Research shows that when VCs’ minds are elsewhere, their portfolio companies underperform.

Illustration by II

Illustration by II

Venture capital partners that are distracted by IPOs tend to make investment decisions that lead to underperformance, new research shows.

Taking a portfolio company public involves everything from searching for underwriters to ensuring that the final close runs smoothly. These tasks pull executives’ attention away from other investments, which in turn suffer, according to Rustam Abuzov, a Ph.D. candidate at the University of Lausanne in Switzerland.

Abuzov said via email Friday that he wants to address a fundamental question about venture capital that remains unanswered: whether venture capitalists are able to pick winners.

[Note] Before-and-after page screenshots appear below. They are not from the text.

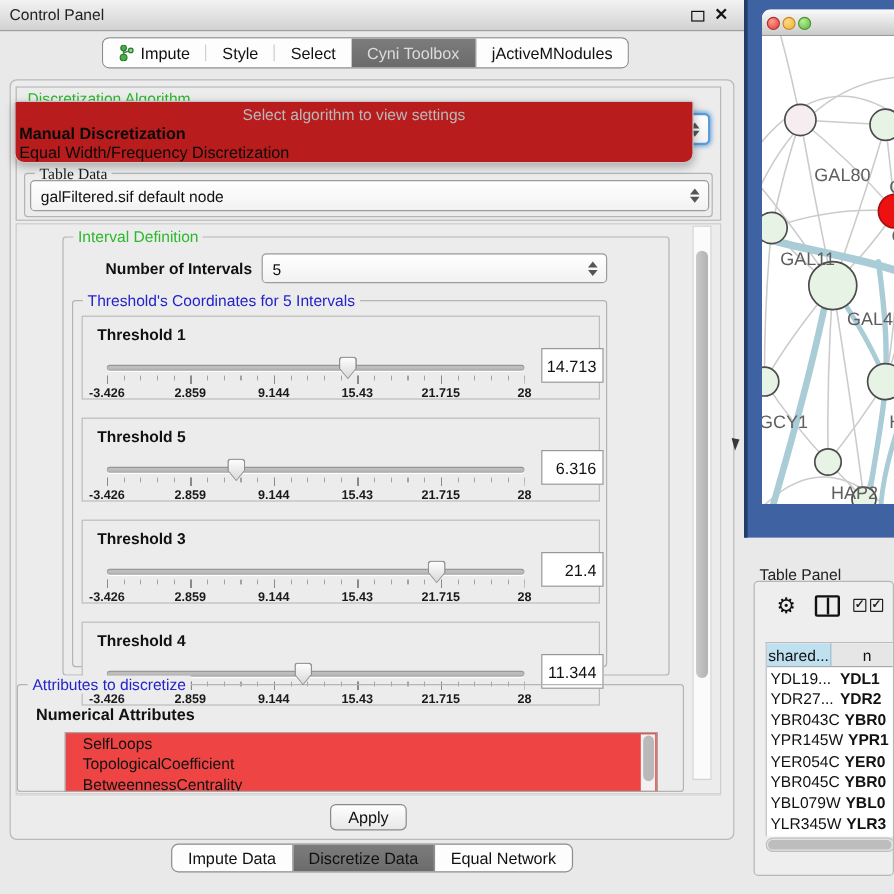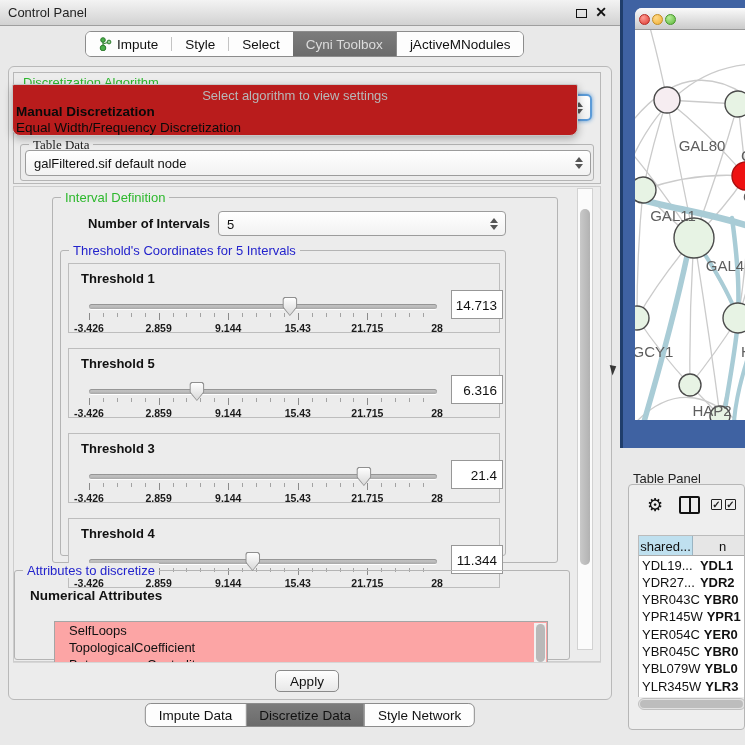--- a/index.html
+++ b/index.html
@@ -90,7 +90,7 @@
 
   .gb-attrs { left:14px; top:570px; width:556px; height:90px; }
   .attrs-subtitle { left:30px; top:588px; font-size:13.5px; font-weight:bold; color:#111; }
-  .listbox { left:54px; top:610px; width:494px; height:50px; background:#fca5a5; border:1px solid #a5a5a5; overflow:hidden;margin-top:11px; }
+  .listbox { left:54px; top:610px; width:494px; height:50px; background:#ef4444; border:1px solid #a5a5a5; overflow:hidden; }
   .attr-item { height:17px; line-height:17px; padding-left:14px; font-size:13px; color:#111; white-space:nowrap; }
   .list-scrollbar { position:absolute; right:1px; top:1px; width:12px; height:48px; background:#f1f1f1; }
   .list-scroll-thumb { position:absolute; left:1.5px; top:1px; width:9px; height:38px; background:#b9b9b9; border-radius:5px; }

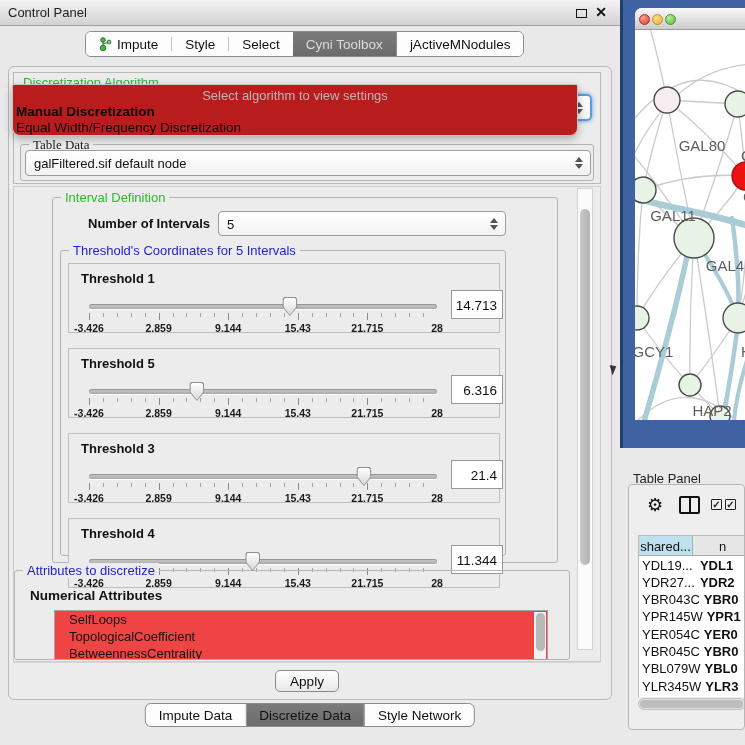--- a/index.html
+++ b/index.html
@@ -338,7 +338,7 @@
     </div>
     <div class="bseg-sep"></div>
     <div class="bseg">
-      <span>Style Network</span>
+      <span>Equal Network</span>
     </div>
   </div>
 

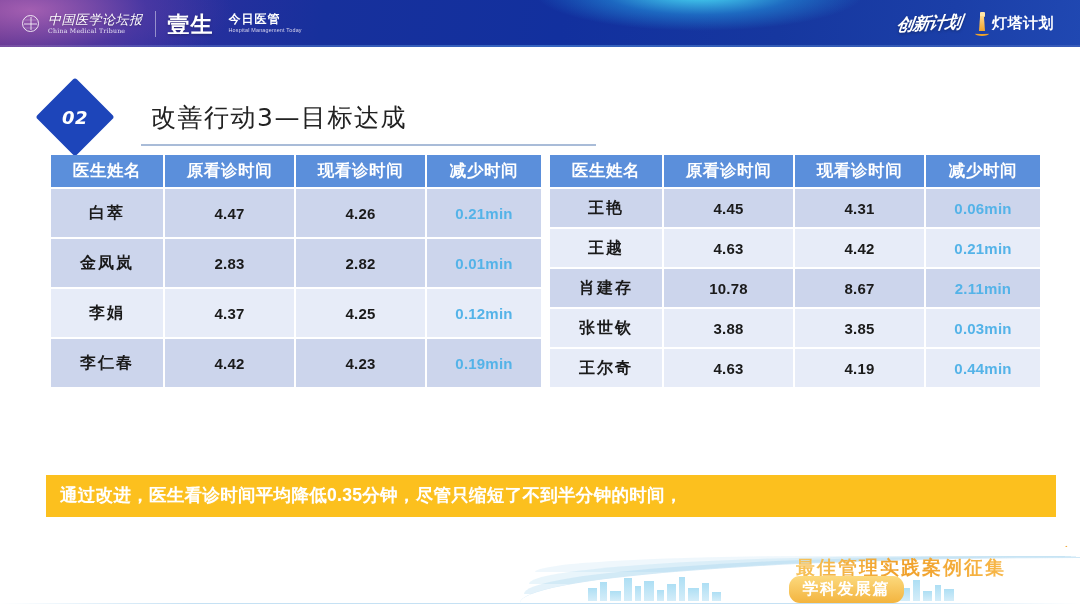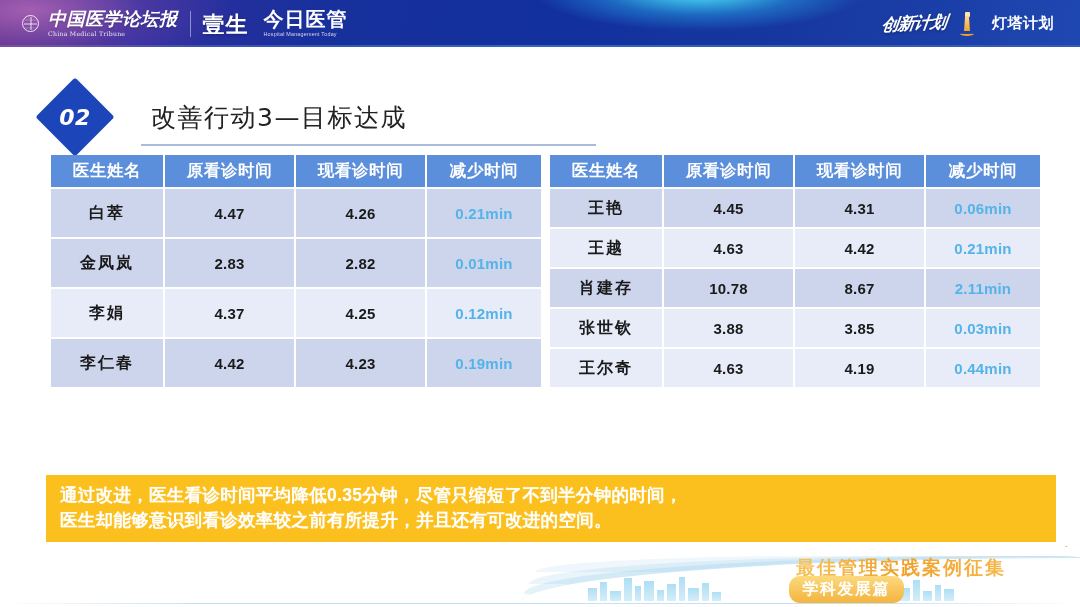--- a/index.html
+++ b/index.html
@@ -45,8 +45,8 @@
   .cmt-text{ display:flex; flex-direction:column; line-height:1; }
   .cmt-cn{
     font-family:"DejaVu Serif","Liberation Serif",serif;
-    font-size:18px; color:#fff; letter-spacing:.5px;
-    font-weight:700; font-style:italic;
+    font-size:13px; color:#fff; letter-spacing:.5px;
+    font-weight:400; font-style:italic;
     text-shadow:0 1px 2px rgba(0,0,0,.25);
   }
   .cmt-en{

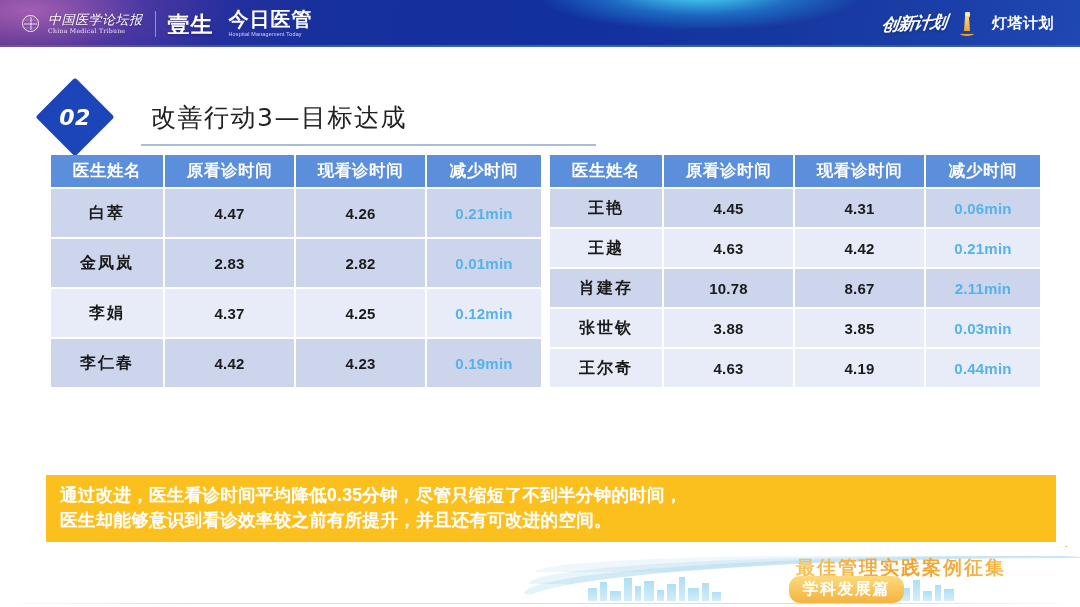--- a/index.html
+++ b/index.html
@@ -64,7 +64,7 @@
     text-shadow:0 1px 3px rgba(0,0,0,.3);
   }
   .hmt{ display:flex; flex-direction:column; line-height:1; margin-left:6px; }
-  .hmt-cn{ font-size:20px; font-weight:700; color:#fff; letter-spacing:1px; }
+  .hmt-cn{ font-size:12px; font-weight:700; color:#fff; letter-spacing:1px; }
   .hmt-en{ font-size:5.4px; color:#d7d4ee; letter-spacing:.2px; margin-top:3px; }
 
   .brand-right{

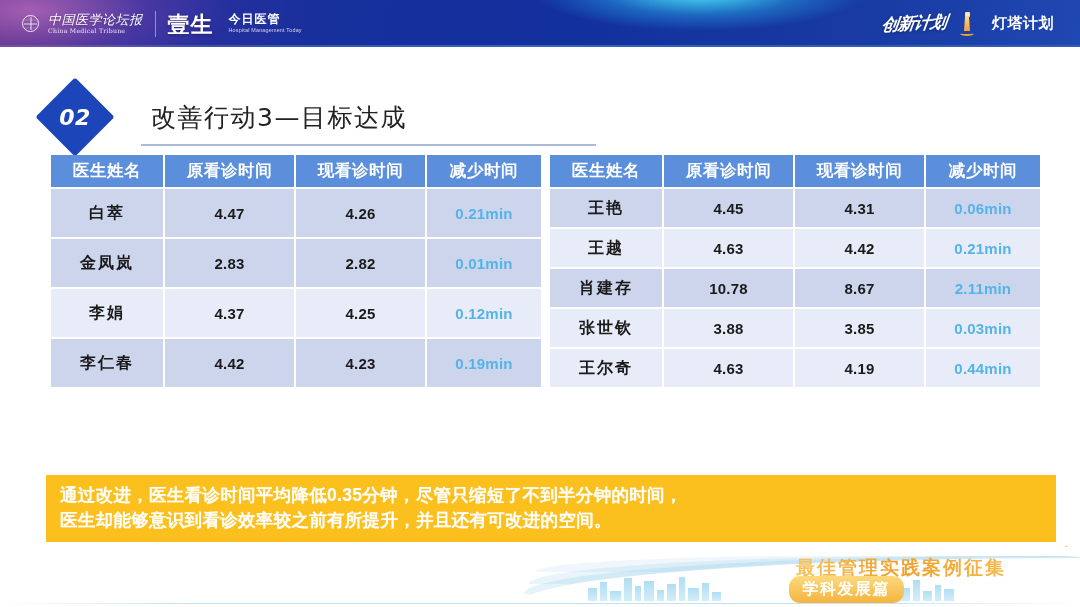--- a/index.html
+++ b/index.html
@@ -77,7 +77,7 @@
     letter-spacing:-1px; transform:skewX(-10deg) rotate(-3deg);
     text-shadow:0 1px 3px rgba(0,0,0,.35);
   }
-  .dt-wrap{ display:flex; align-items:center; gap:18px; }
+  .dt-wrap{ display:flex; align-items:center; gap:3px; }
   .lighthouse{
     width:14px; height:25px; position:relative; flex:none;
   }

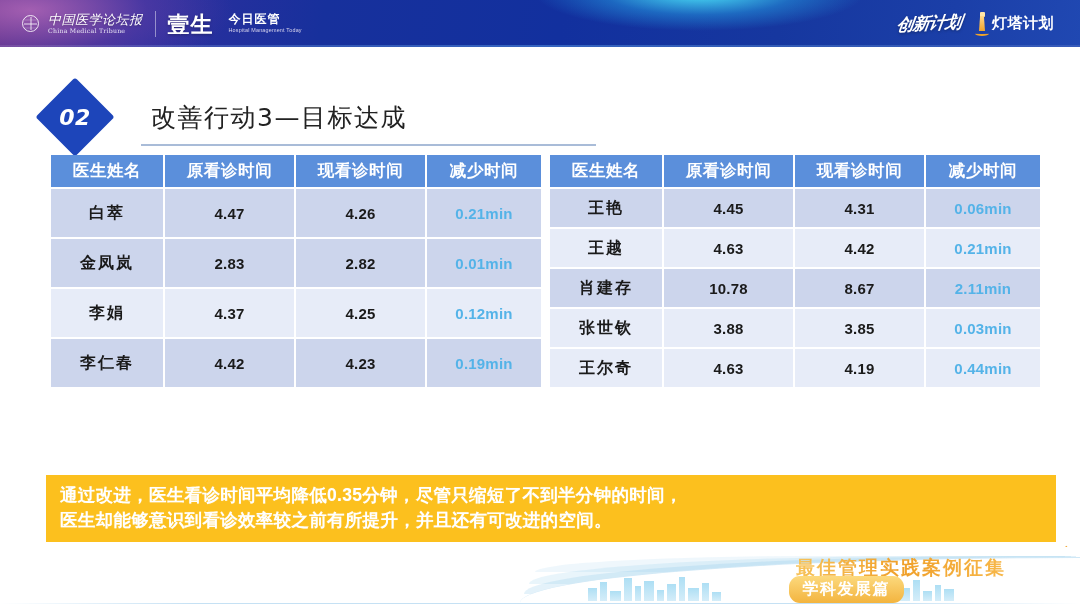--- a/index.html
+++ b/index.html
@@ -108,7 +108,7 @@
   .diamond-num{
     position:absolute; left:0; top:2px; width:56px; height:56px;
     display:flex; align-items:center; justify-content:center;
-    color:#fff; font-size:22px; font-weight:700; font-style:italic;
+    color:#fff; font-size:18px; font-weight:700; font-style:italic;
     font-family:"DejaVu Sans","Liberation Sans",sans-serif;
     letter-spacing:.5px;
   }

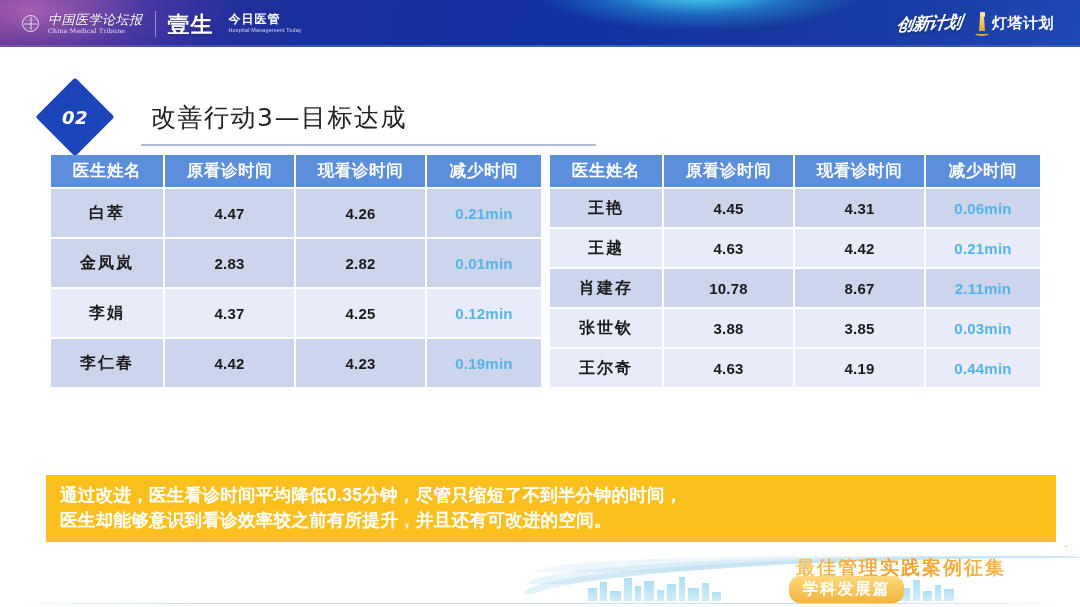--- a/index.html
+++ b/index.html
@@ -346,7 +346,6 @@
 
   <div class="summary">
     <p>通过改进，医生看诊时间平均降低0.35分钟，尽管只缩短了不到半分钟的时间，</p>
-    <p>医生却能够意识到看诊效率较之前有所提升，并且还有可改进的空间。</p>
   </div>
 
   <span class="stray">究</span>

“We know little about VCs’ abilities to identify young companies, which are poised to thrive ex-ante,” he said via email. “It could be the case that the success of renowned venture capital firms is built on better post-investment monitoring, networks, and reputation, combined with initial luck in the company selection. In my paper, I approach the question of skill in the company selection using the concept of limited attention.”

Abuzov’s research found that companies selected by those distracted partners were seven percent less likely to go public or to be acquired than portfolio companies of focused VCs. “These results reveal that investments made concurrently with the distraction events seem to create less value for their investors,” according to Abuzov.

Companies selected by distracted partners also sold for 16 percent lower multiples, the research showed. The dampening effect on exit multiples was only true for the 90 days following the IPO, though. In other words, distraction doesn’t appear to have a long-term impact on investments.


Abuzov, published his paper March 19, used several sources including Thomson Reuters’ VentureXpert, BoardEx, and SDC Platinum to compile data on 5,355 individual partners, 3,168 venture capital funds, and 1,372 venture capital firms.

“An active engagement in the IPO process is likely to significantly reduce the amount of time and effort that VCs can exert on screening, which in turn impairs their ability to choose promising companies with high growth potential,” according to the paper.

[II Deep Dive: Luck and Reputation Matter in Venture Capital. Skill Doesn’t]

The negative effects of distraction impact VCs working solo more than those on teams, the research showed.

Abuzov said via email that he will present his findings at the University of Oxford’s spring Private Equity Research Symposium, which takes place at the end of May.